A decision was made to scratch the Maryland stop but instead of replacing it, students have to choose between already established stops at either Twilingate or Washington, but getting to each stop presents its own challenges and is roughly a 15 minute walk away from Maryland Road.

Broderick said her two kids can catch the Washington bus and walk through the subdivision, crossing busy streets with no crosswalk, or they can get the bus at Twilingate but then they have to walk along the highway, with no sidewalk. If they want to avoid the busy Old Island Highway, they can walk to the top of Maryland, cut through the Willow Creek Conservation Area, and then walk back down to the bottom of Twilingate where they would have to cross, without a crosswalk, to the other side of the road where the bus stops.

Broderick doesn’t buy the school district’s reasons for scratching the stops.

“I’ve been right behind the bus (at Maryland) and it’s never been a problem to pass,” she said.

She also noted that the bus can’t fully pull over at Twilingate and the bus blocks the crosswalk and lights at Dahl, not just Maryland.

But Longridge said there is more room to pull over at Twilingate than at Maryland.

“It’s not as bad, it may not be ideal but it still meets the standards,” he said. “I think in that area it’s wider and there’s no ditch. At Maryland the bus has to stop right at the crosswalk and it blocks the amber lights flashing because of the height of the bus.”

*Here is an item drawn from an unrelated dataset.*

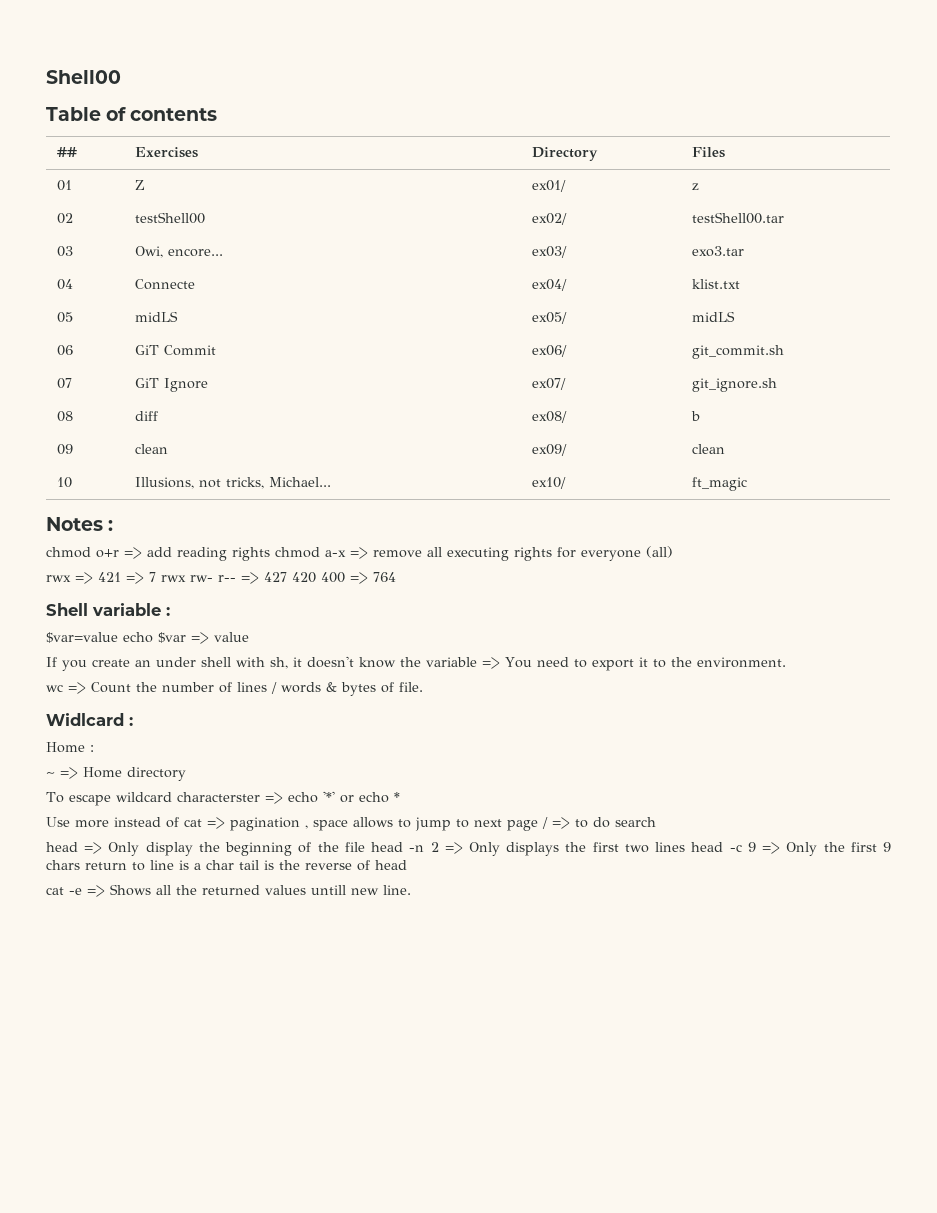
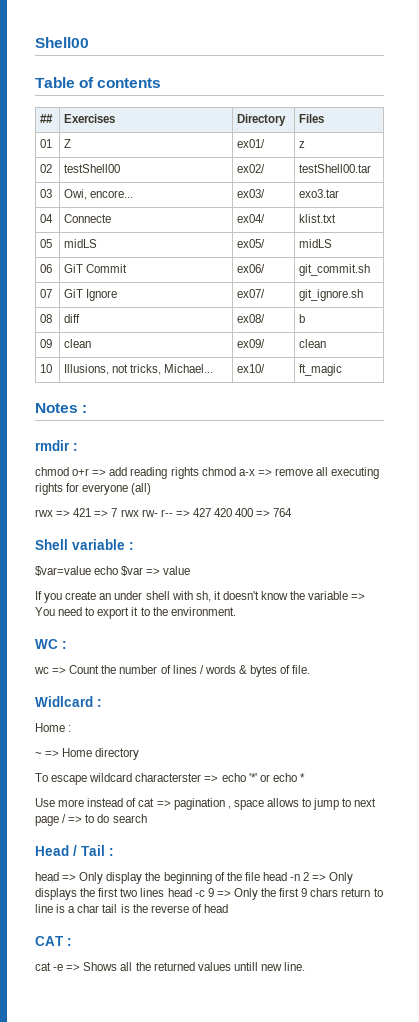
(114, 525) none -> [35,440,78,451] // rmdir :
(786, 662) none -> [35,639,67,649] // WC :
(656, 822) none -> [35,845,114,856] // Head / Tail :
(407, 865) none -> [35,936,72,946] // CAT :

At Dahl, the bus stops further back from the crosswalk than at Maryland so it doesn’t impede the view of drivers, said Longridge, who added there is also a city bus stop at Dahl, which the school district uses.

“Obviously we’re concerned about the children and providing a service as much as possible,” Longridge said. “We have walk limits and our policy is to transport them if they can’t walk. From what I understand they can move safely within the housing developments and they may choose to go through a trail as a short cut but there is a way to walk through the subdivision. It may be longer than they walked (before) but it’s certainly within the walk limits.”